* What you will do
Return the data exactly, apart from leaving out the pictures.

* Data provided
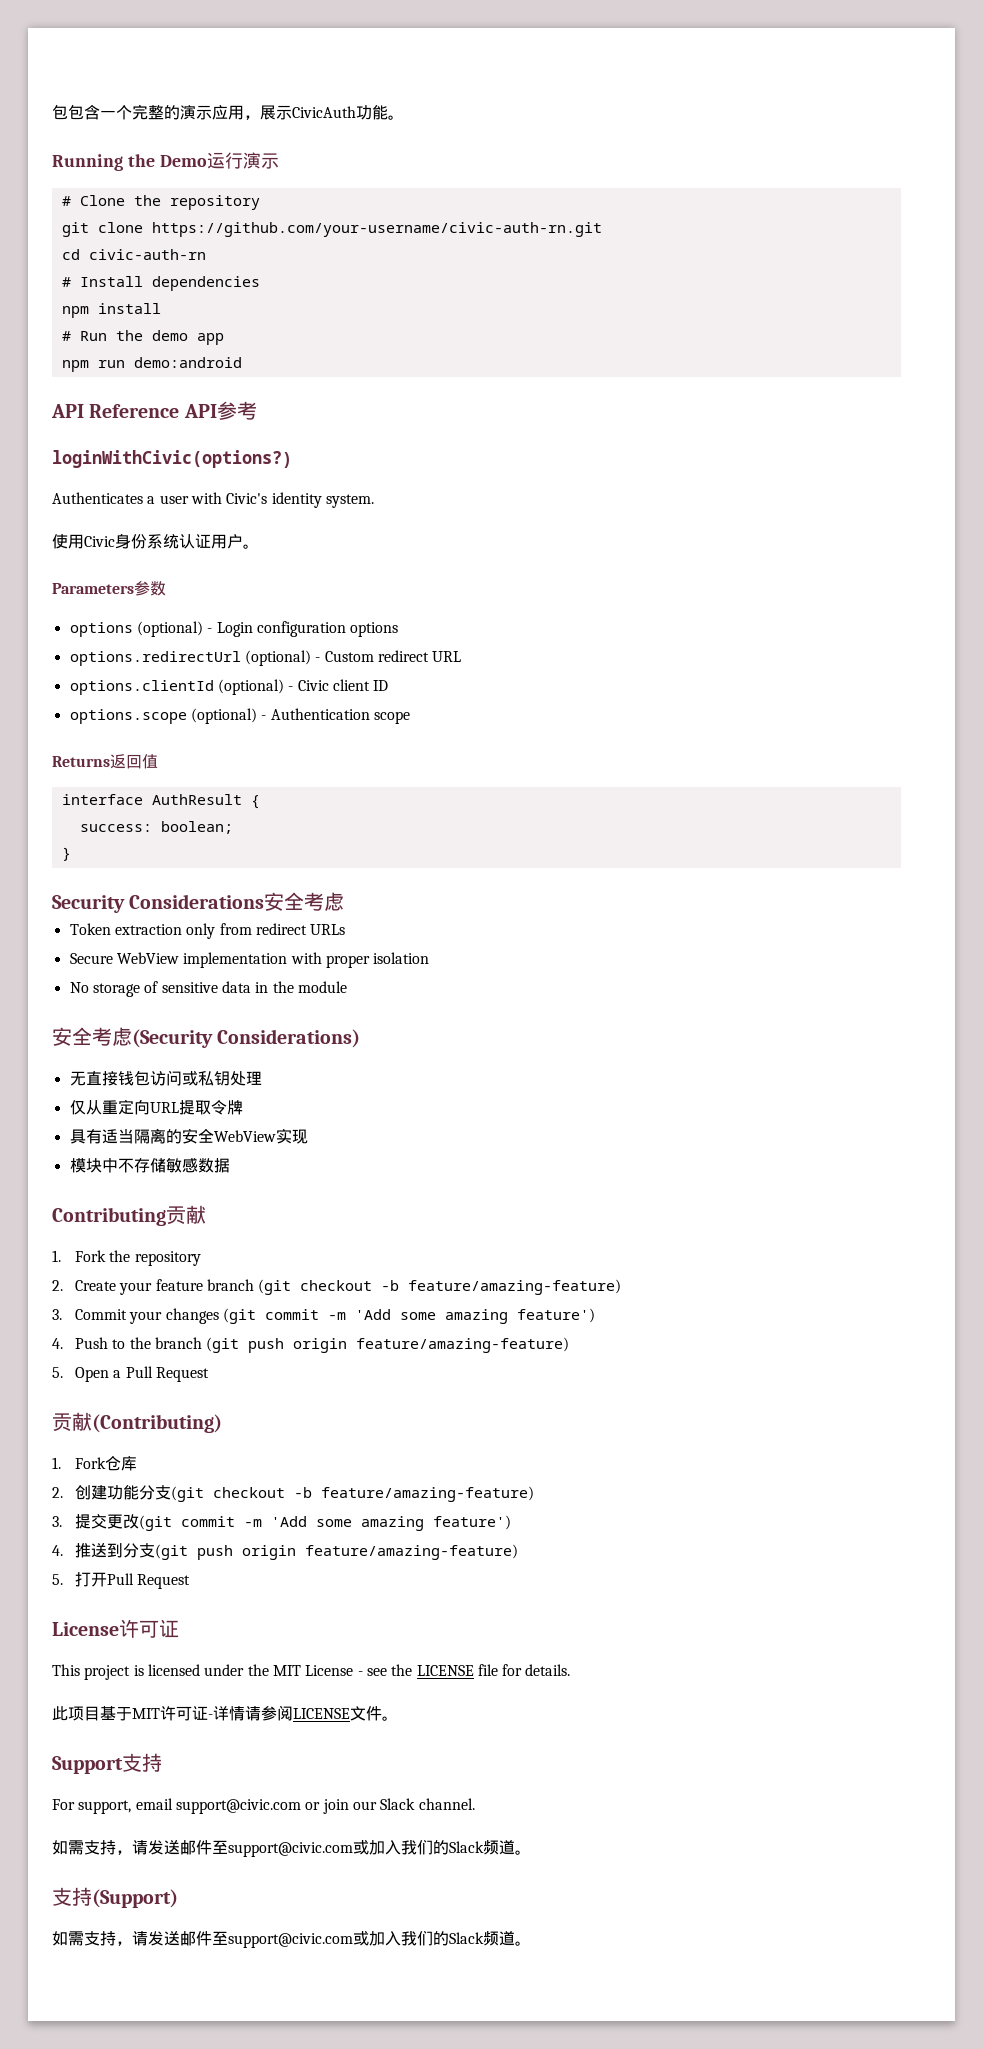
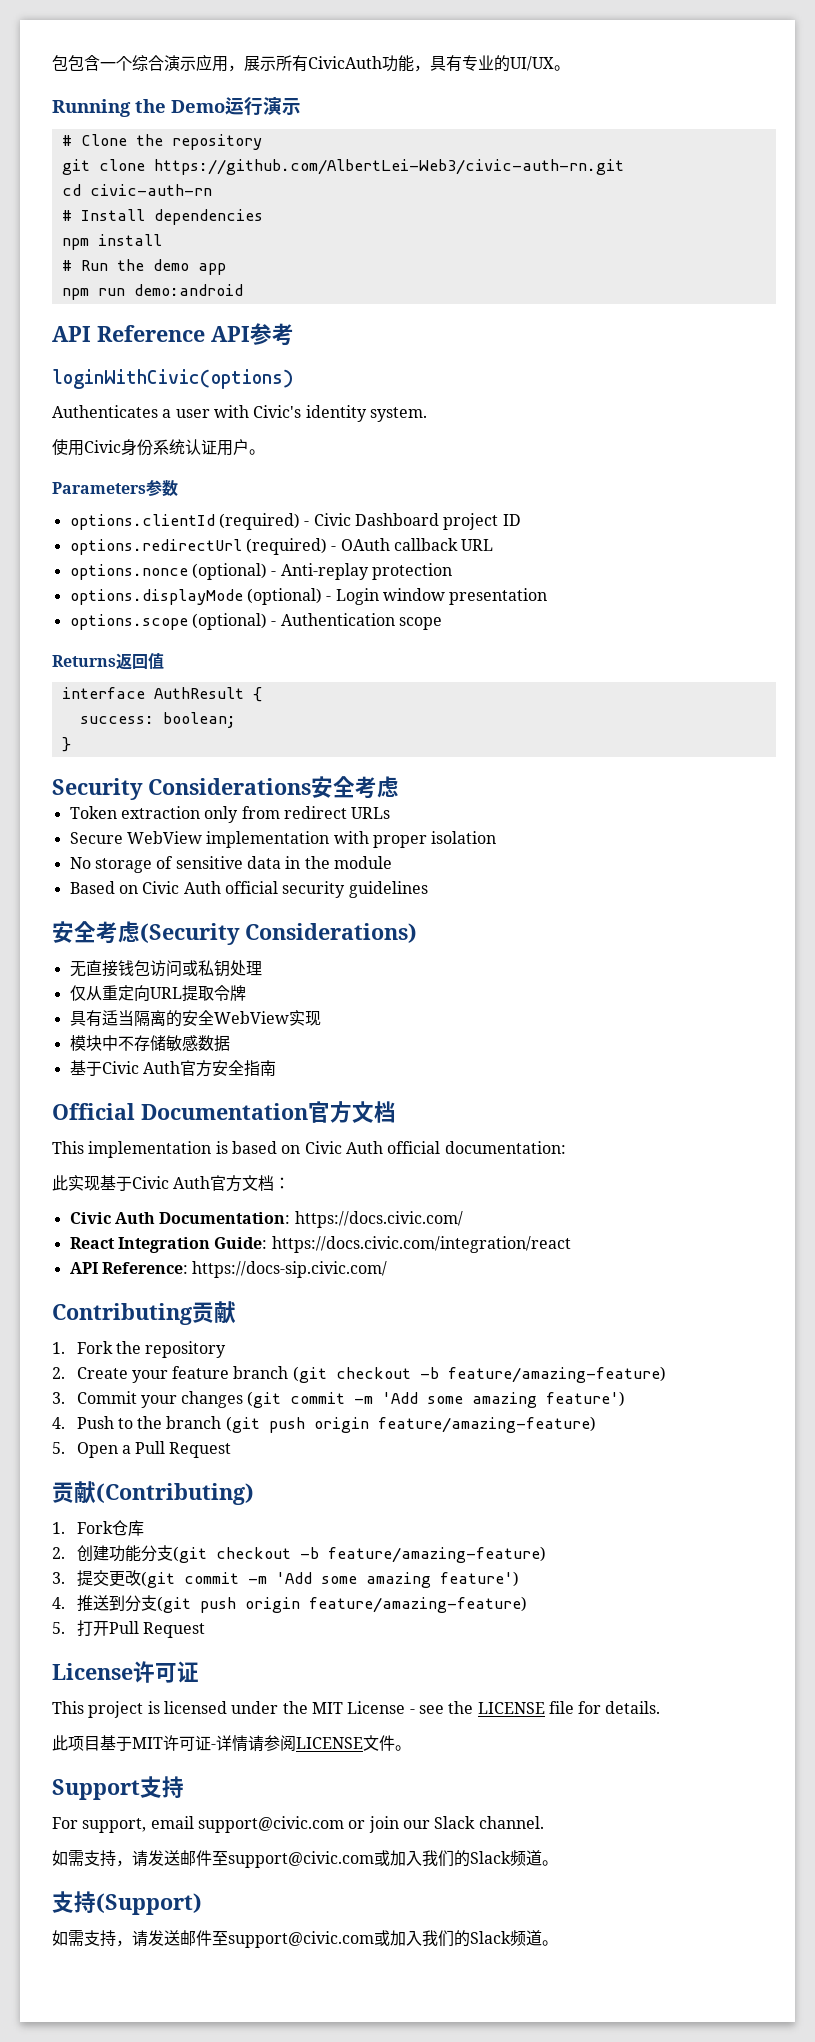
- 包包含一个完整的演示应用，展示CivicAuth功能。
+ 包包含一个综合演示应用，展示所有CivicAuth功能，具有专业的UI/UX。
- git clone https://github.com/your-username/civic-auth-rn.git
+ git clone https://github.com/AlbertLei-Web3/civic-auth-rn.git
- loginWithCivic(options?)
+ loginWithCivic(options)
- options (optional) - Login configuration options
- options.redirectUrl (optional) - Custom redirect URL
- options.clientId (optional) - Civic client ID
+ options.clientId (required) - Civic Dashboard project ID
+ options.redirectUrl (required) - OAuth callback URL
+ options.nonce (optional) - Anti-replay protection
+ options.displayMode (optional) - Login window presentation
+ Based on Civic Auth official security guidelines
+ 基于Civic Auth官方安全指南
+ Official Documentation官方文档
+ This implementation is based on Civic Auth official documentation:
+ 此实现基于Civic Auth官方文档：
+ Civic Auth Documentation: https://docs.civic.com/
+ React Integration Guide: https://docs.civic.com/integration/react
+ API Reference: https://docs-sip.civic.com/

* Written answer
- 包包含一个完整的演示应用，展示CivicAuth功能。
+ 包包含一个综合演示应用，展示所有CivicAuth功能，具有专业的UI/UX。
- git clone https://github.com/your-username/civic-auth-rn.git
+ git clone https://github.com/AlbertLei-Web3/civic-auth-rn.git
- loginWithCivic(options?)
+ loginWithCivic(options)
- options (optional) - Login configuration options
- options.redirectUrl (optional) - Custom redirect URL
- options.clientId (optional) - Civic client ID
+ options.clientId (required) - Civic Dashboard project ID
+ options.redirectUrl (required) - OAuth callback URL
+ options.nonce (optional) - Anti-replay protection
+ options.displayMode (optional) - Login window presentation
+ Based on Civic Auth official security guidelines
+ 基于Civic Auth官方安全指南
+ Official Documentation官方文档
+ This implementation is based on Civic Auth official documentation:
+ 此实现基于Civic Auth官方文档：
+ Civic Auth Documentation: https://docs.civic.com/
+ React Integration Guide: https://docs.civic.com/integration/react
+ API Reference: https://docs-sip.civic.com/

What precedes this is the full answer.